# TT Mk3 Thefts



## mwarren (Jul 6, 2015)

I've ordered my Mk3, which is being delivered in 4 weeks. I know the car has Keyless Go and I'm worried about it being stolen. Can anyone give advice of decent steering locks (sacrilege I know!) or something to deter thieves ? I know car thieves use high tech equipment now to gain access and over ride the Anti Theft alarm and I don't want to be a statistic


----------



## leopard (May 1, 2015)

I think you're quite wright to be worried about keyless Go as it is one of the fastest growing car crimes at present and it's not only the premium brands that are affected either.
These people are as good as any

http://www.disklokuk.co.uk/

Also good idea to invest in an OBD port lock as well.

Oh good luck with your new car


----------



## mwarren (Jul 6, 2015)

Thanks, will look into the OBD port lock especially


----------



## Toshiba (Jul 8, 2004)

It's just over hyped, I would worry any more than someone kicking in your door and stealing the keys while you sleep...


----------



## leopard (May 1, 2015)

Over hyped enough for it to be on Watchdog,full double page spread in the Sunday Times and an anouncement from the London Met to put out a general warning for motorists to vigilant in known hot spots :lol:


----------



## Toshiba (Jul 8, 2004)

You can use the same process to clone any key with or without keyless - odb reprogram done.


----------



## leopard (May 1, 2015)

Yep,finger print Id for the next step up In security and then you'd get your hand chopped off in your sleep


----------



## ZephyR2 (Feb 20, 2013)

Toshiba said:


> You can use the same process to clone any key with or without keyless - odb reprogram done.


Yes but with a proper key you still need the physical key to unlock the wheel lock and start the ignition.


----------



## Toshiba (Jul 8, 2004)

Next to any Audi key will release the wheel lock or a hard pull to snap the lock - start is a short on two wires.
If they've gone to the trouble of getting in the car, the clone removes the immobiliser the rest is old school for them.


----------



## melauditt (Dec 12, 2014)

HOW CLOSE TO CAR DO THIEVES HAVE TO GET TO GET A COPY.CHEEERS


----------



## Toshiba (Jul 8, 2004)

They don't "copy", they just recode a blank to the car.


----------



## SpudZ (Jul 15, 2012)

melauditt said:


> HOW CLOSE TO CAR DO THIEVES HAVE TO GET TO GET A COPY.CHEEERS


No need to shout chap! :?


----------



## melauditt (Dec 12, 2014)

they must get near to car thou.


----------



## Toshiba (Jul 8, 2004)

No, it's nothing to do with proximity...


----------



## ZephyR2 (Feb 20, 2013)

Toshiba said:


> Next to any Audi key will release the wheel lock or a hard pull to snap the lock - start is a short on two wires.
> If they've gone to the trouble of getting in the car, the clone removes the immobiliser the rest is old school for them.
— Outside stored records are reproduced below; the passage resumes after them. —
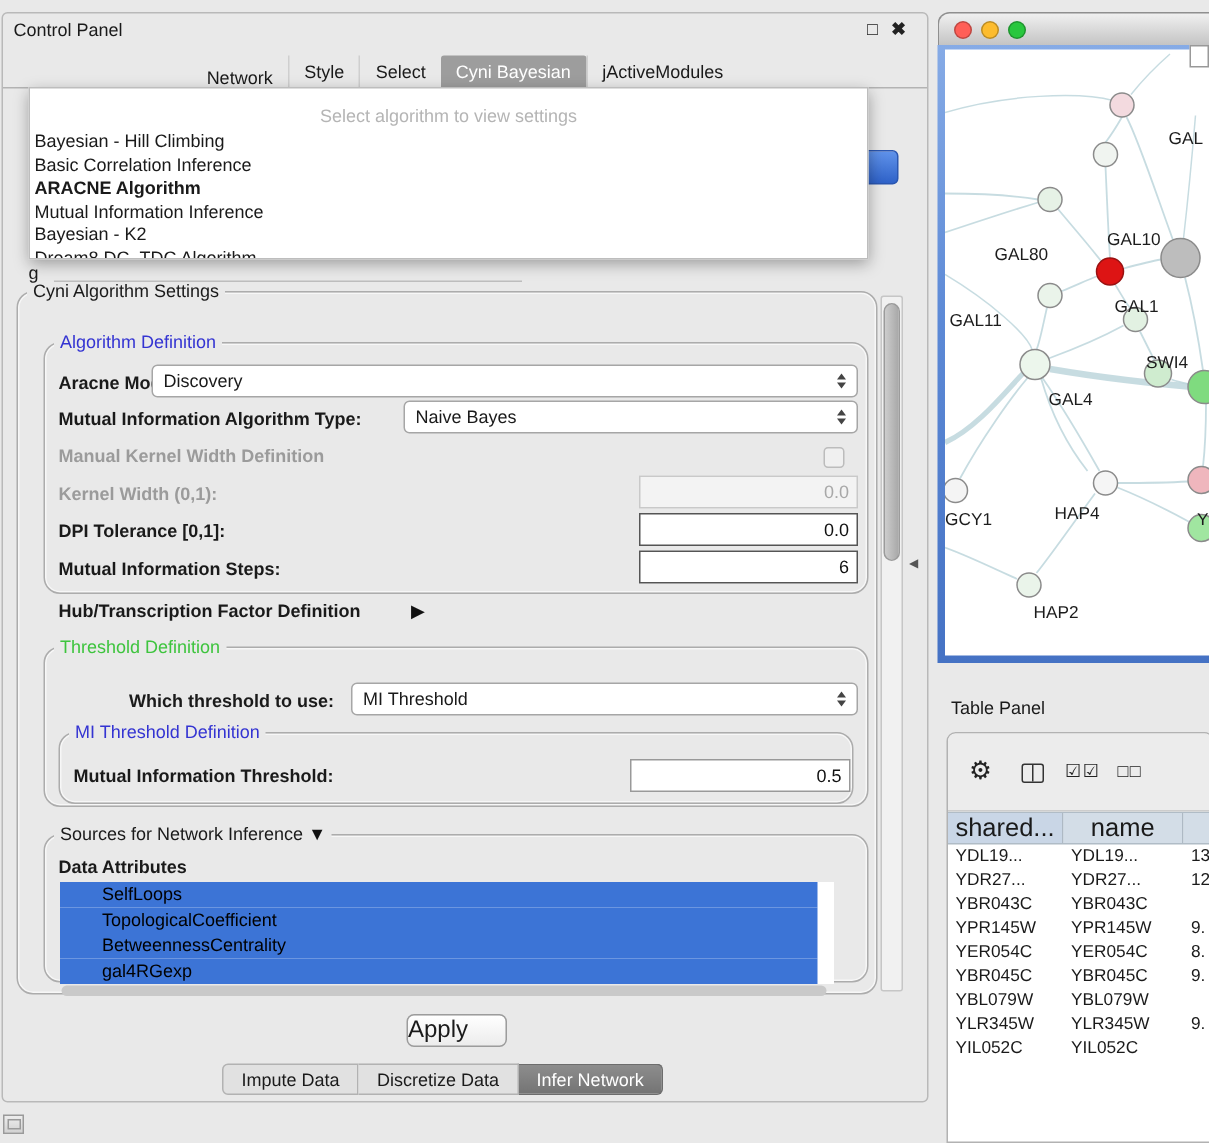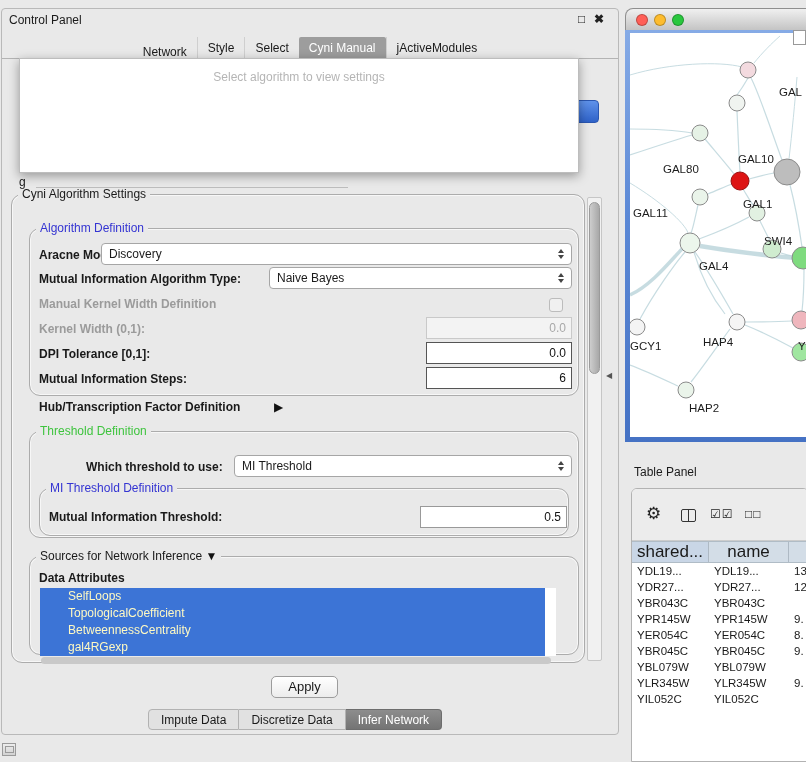--- a/index.html
+++ b/index.html
@@ -56,31 +56,31 @@
     text-align:right; padding:0 5px; font-family:"Liberation Sans",sans-serif; color:#111; outline:none; }
   .tfield.normal { border:1px solid #999; }
   .tfield.disabled { background:#f3f3f3; border:1px solid #c9c9c9; color:#a8a8a8; }
 
   .checkbox { position:absolute; width:14px; height:14px; background:#f0f0f0; border:1px solid #bcbcbc; border-radius:3px; }
 
   .tri { font-size:12px; color:#111; }
 
   #attr-list { position:absolute; left:38px; top:579px; width:516px; height:68px; background:#fff; overflow:hidden; }
   .attr-item { height:17px; line-height:17px; padding-left:5px; font-size:12px; }
-  .attr-item.sel { background:#3c74d6; color:#fef9c3; width:505px;padding-left:28px; }
+  .attr-item.sel { background:#3c74d6; color:#000000; width:505px;padding-left:28px; }
   #attr-hscroll { position:absolute; left:39px; top:648px; width:510px; height:7px; background:#c9c9c9; border-radius:4px; }
 
   #cp-scrollbar { position:absolute; left:585px; top:188px; width:15px; height:464px;
     background:#f1f1f1; border:1px solid #c6c6c6; border-radius:2px; }
   #cp-scroll-thumb { position:absolute; left:1px; top:4px; width:11px; height:172px; border-radius:6px;
     background:linear-gradient(90deg,#cdcdcd,#a8a8a8); border:1px solid #9b9b9b; }
 
   #apply-btn { position:absolute; left:269px; top:667px; width:67px; height:22px;
     background:linear-gradient(#ffffff,#ececec); border:1px solid #9c9c9c; border-radius:5px;
-    font-size:13px; text-align:center; line-height:20px; }
+    font-size:16px; text-align:left; line-height:20px; }
 
   #bottom-tabs { position:absolute; left:146px; top:700px; height:21px; display:flex; }
   .btab { height:21px; line-height:21px; padding:0 12px; font-size:12px; background:#e1e1e1;
     border:1px solid #b2b2b2; border-left:none; white-space:nowrap; }
   .btab:first-child { border-left:1px solid #b2b2b2; border-radius:4px 0 0 4px; }
   .btab:last-child { border-radius:0 4px 4px 0; }
   .btab.active { background:linear-gradient(#8d8d8d,#747474); color:#fff; border-color:#6d6d6d; }
 
   
   #net-window { position:absolute; left:625px; top:8px; width:190px; height:434px; }
@@ -134,33 +134,41 @@
         </svg>
         <span>Network</span>
       </div>
       <div class="cp-tab">
         <span>Style</span>
       </div>
       <div class="cp-tab">
         <span>Select</span>
       </div>
       <div class="cp-tab active">
-        <span>Cyni Manual</span>
+        <span>Cyni Bayesian</span>
       </div>
       <div class="cp-tab">
         <span>jActiveModules</span>
       </div>
     </div>
 
   <span id="obscured-frag">g</span>
   <div id="obscured-line"></div>
   <div id="obscured-blue-btn"></div>
 
   <div id="algo-popup">
     <div class="popup-placeholder">Select algorithm to view settings</div>
+    <div id="popup-list">
+        <div class="popup-item">Bayesian - Hill Climbing</div>
+        <div class="popup-item">Basic Correlation Inference</div>
+        <div class="popup-item sel">ARACNE Algorithm</div>
+        <div class="popup-item">Mutual Information Inference</div>
+        <div class="popup-item">Bayesian - K2</div>
+        <div class="popup-item">Dream8 DC_TDC Algorithm</div>
+      </div>
   </div>
 
   <div class="fieldset" style="left:9px; top:185px; width:574px; height:469px;">
     <span class="fs-title">Cyni Algorithm Settings</span>
   </div>
 
   <div class="fieldset" style="left:27px; top:219px; width:550px; height:168px;">
     <span class="fs-title fs-blue">Algorithm Definition</span>
   </div>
Yeah Tosh, you keep trying to convince yourself that the Advanced key system is as safe as real keys. Yoiu are still thinking "old school" yourself. Its not a question of just popping your head up under the dash to access and hot wire a car anymore. At the very least you have several items of trim to remove before your can get near.
Old steering locks would have given with a hard tug but modern systems are far stronger, don't allow rocking between lock positions and offer far more resistance.
I've only tried my key in my bros A3 and it didn't go anywhere near.


----------



## Toshiba (Jul 8, 2004)

It's 100% old school to Hotwire.
Once the key is cloned which is the SAME process regardless of keyless or not it very easy. 
Try YouTube lots of vids telling you how to fix the common failed steering lock problem on VWs. 
A cloned key will defeat the immobiliser.

I really don't see the issue, if they want to take, they can have it - that's what insurance is for.


----------



## Wak (May 6, 2002)

I'd recommend you get something like this
http://pages.ebay.com/link/?nav=item.vi ... ID=EBAY-GB 
Ignore the instruction diagram saying oil pump they mean fuel pump

It will need a sim, usually £10/ month will get an unlimited text sim.

You then have early warning sms of door entry , ignition and have the ability to have an additional siren if you want but more importantly you can track the car, and also disable it pre or post theft.

Obviously it is intalled and hidden the element of it being unexpected and you getting a warning is what will give you a better chance of preventing a theft or even stopping your car after handing over the keys ( so long as you have your phone or access to a phone registered to control the device.ie partners phone)


----------